* _What needs to be done_:
Pick out and copy every line below that has the word "true".

* _Provided records_:
============

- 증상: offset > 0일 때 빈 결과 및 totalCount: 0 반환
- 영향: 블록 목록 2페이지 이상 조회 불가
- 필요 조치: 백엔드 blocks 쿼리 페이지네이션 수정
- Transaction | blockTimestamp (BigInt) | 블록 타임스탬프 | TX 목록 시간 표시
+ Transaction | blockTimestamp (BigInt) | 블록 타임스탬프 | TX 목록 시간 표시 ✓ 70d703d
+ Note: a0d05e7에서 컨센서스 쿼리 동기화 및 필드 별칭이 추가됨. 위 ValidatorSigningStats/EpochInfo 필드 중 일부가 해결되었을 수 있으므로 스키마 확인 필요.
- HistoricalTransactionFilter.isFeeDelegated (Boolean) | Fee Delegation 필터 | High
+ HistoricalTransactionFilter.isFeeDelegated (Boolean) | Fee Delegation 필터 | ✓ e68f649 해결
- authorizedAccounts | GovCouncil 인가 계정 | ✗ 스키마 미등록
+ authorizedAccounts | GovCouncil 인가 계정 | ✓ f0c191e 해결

============

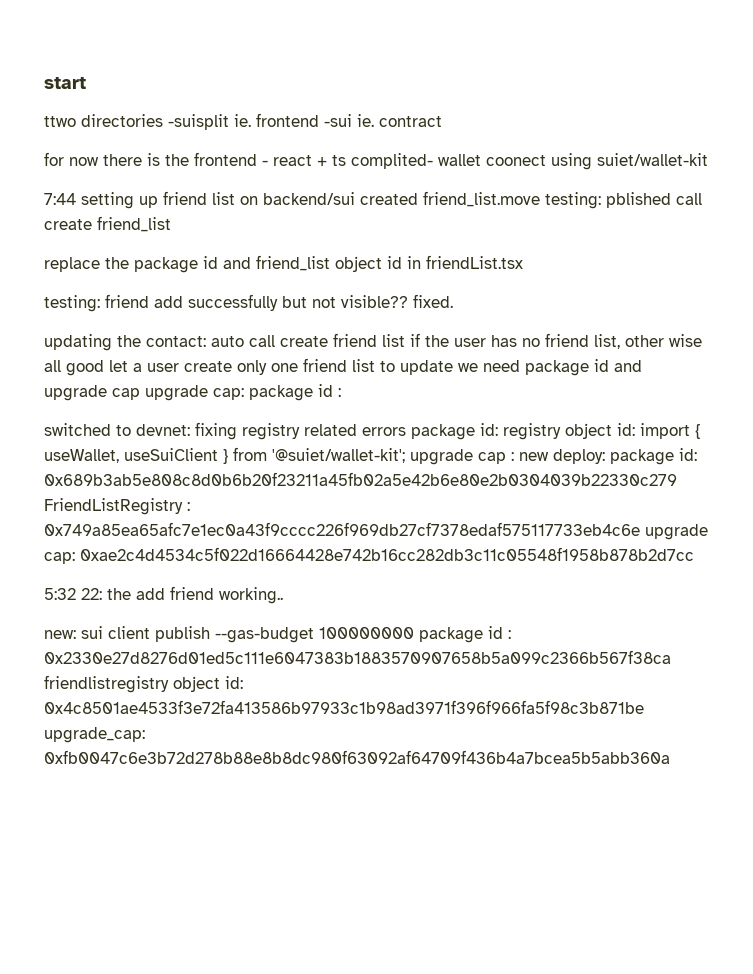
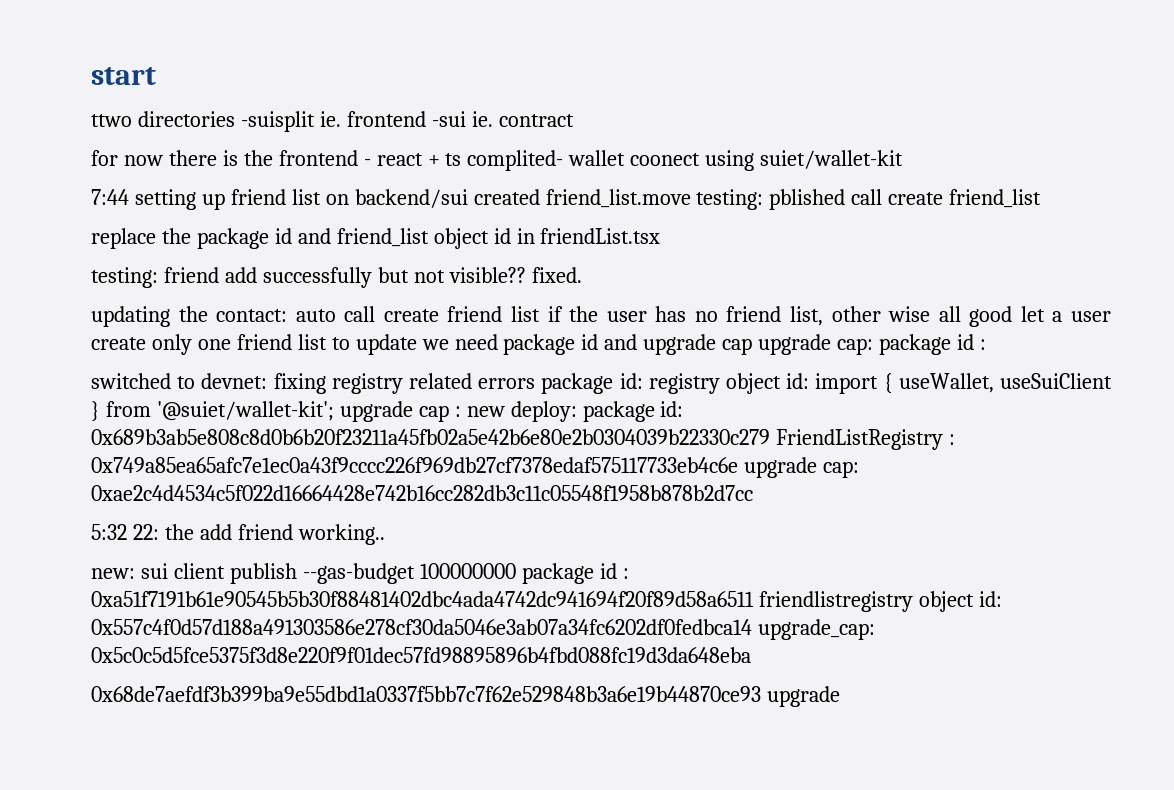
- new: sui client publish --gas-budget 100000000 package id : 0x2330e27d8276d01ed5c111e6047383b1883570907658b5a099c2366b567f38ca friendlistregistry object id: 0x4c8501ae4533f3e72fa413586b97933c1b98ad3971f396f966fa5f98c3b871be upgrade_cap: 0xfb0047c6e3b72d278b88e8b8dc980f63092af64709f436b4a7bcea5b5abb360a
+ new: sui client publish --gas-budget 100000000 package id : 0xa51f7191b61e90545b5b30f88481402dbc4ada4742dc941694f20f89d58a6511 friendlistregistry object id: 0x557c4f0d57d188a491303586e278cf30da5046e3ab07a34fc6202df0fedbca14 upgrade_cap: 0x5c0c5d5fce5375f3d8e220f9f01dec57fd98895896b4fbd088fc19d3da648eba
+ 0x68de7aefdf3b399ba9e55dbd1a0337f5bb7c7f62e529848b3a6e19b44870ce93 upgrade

============

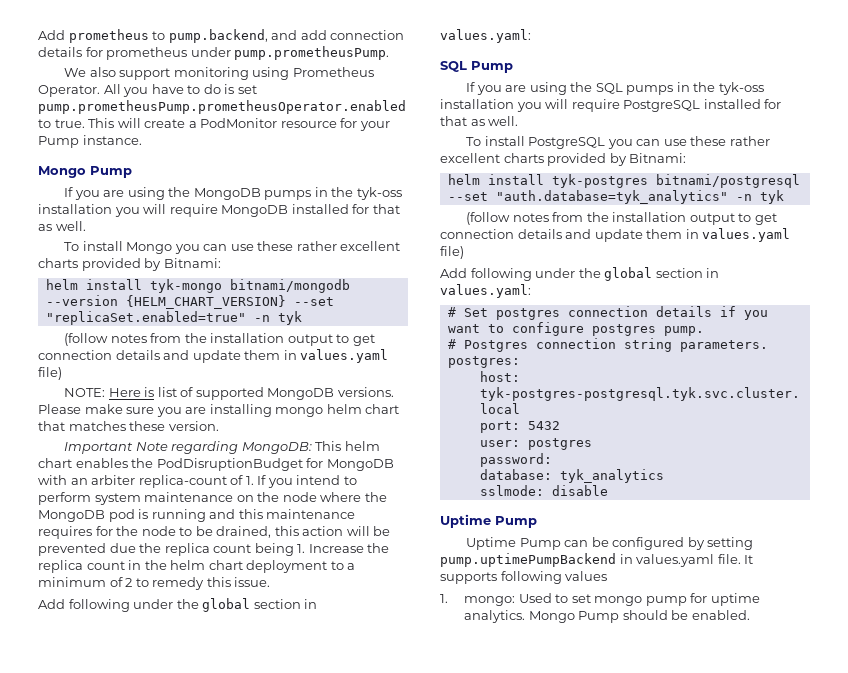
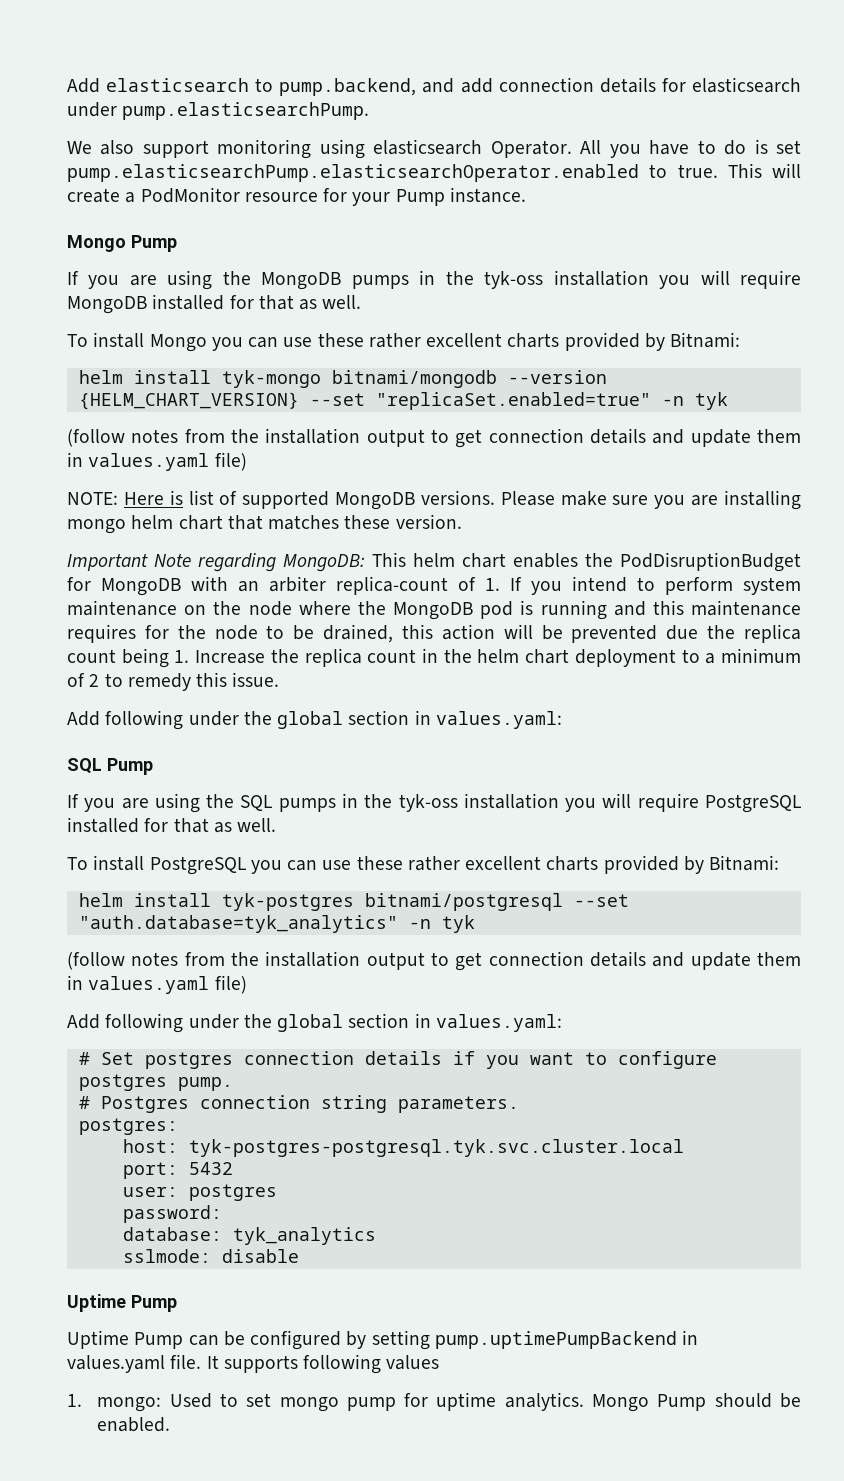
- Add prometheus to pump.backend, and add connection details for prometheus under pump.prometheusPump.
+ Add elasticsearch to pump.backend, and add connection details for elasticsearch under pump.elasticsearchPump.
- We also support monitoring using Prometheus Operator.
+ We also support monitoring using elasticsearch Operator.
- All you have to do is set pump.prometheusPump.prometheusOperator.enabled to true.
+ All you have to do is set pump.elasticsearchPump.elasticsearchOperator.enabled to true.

============

* _Answer to the problem_:
- All you have to do is set pump.prometheusPump.prometheusOperator.enabled to true.
+ All you have to do is set pump.elasticsearchPump.elasticsearchOperator.enabled to true.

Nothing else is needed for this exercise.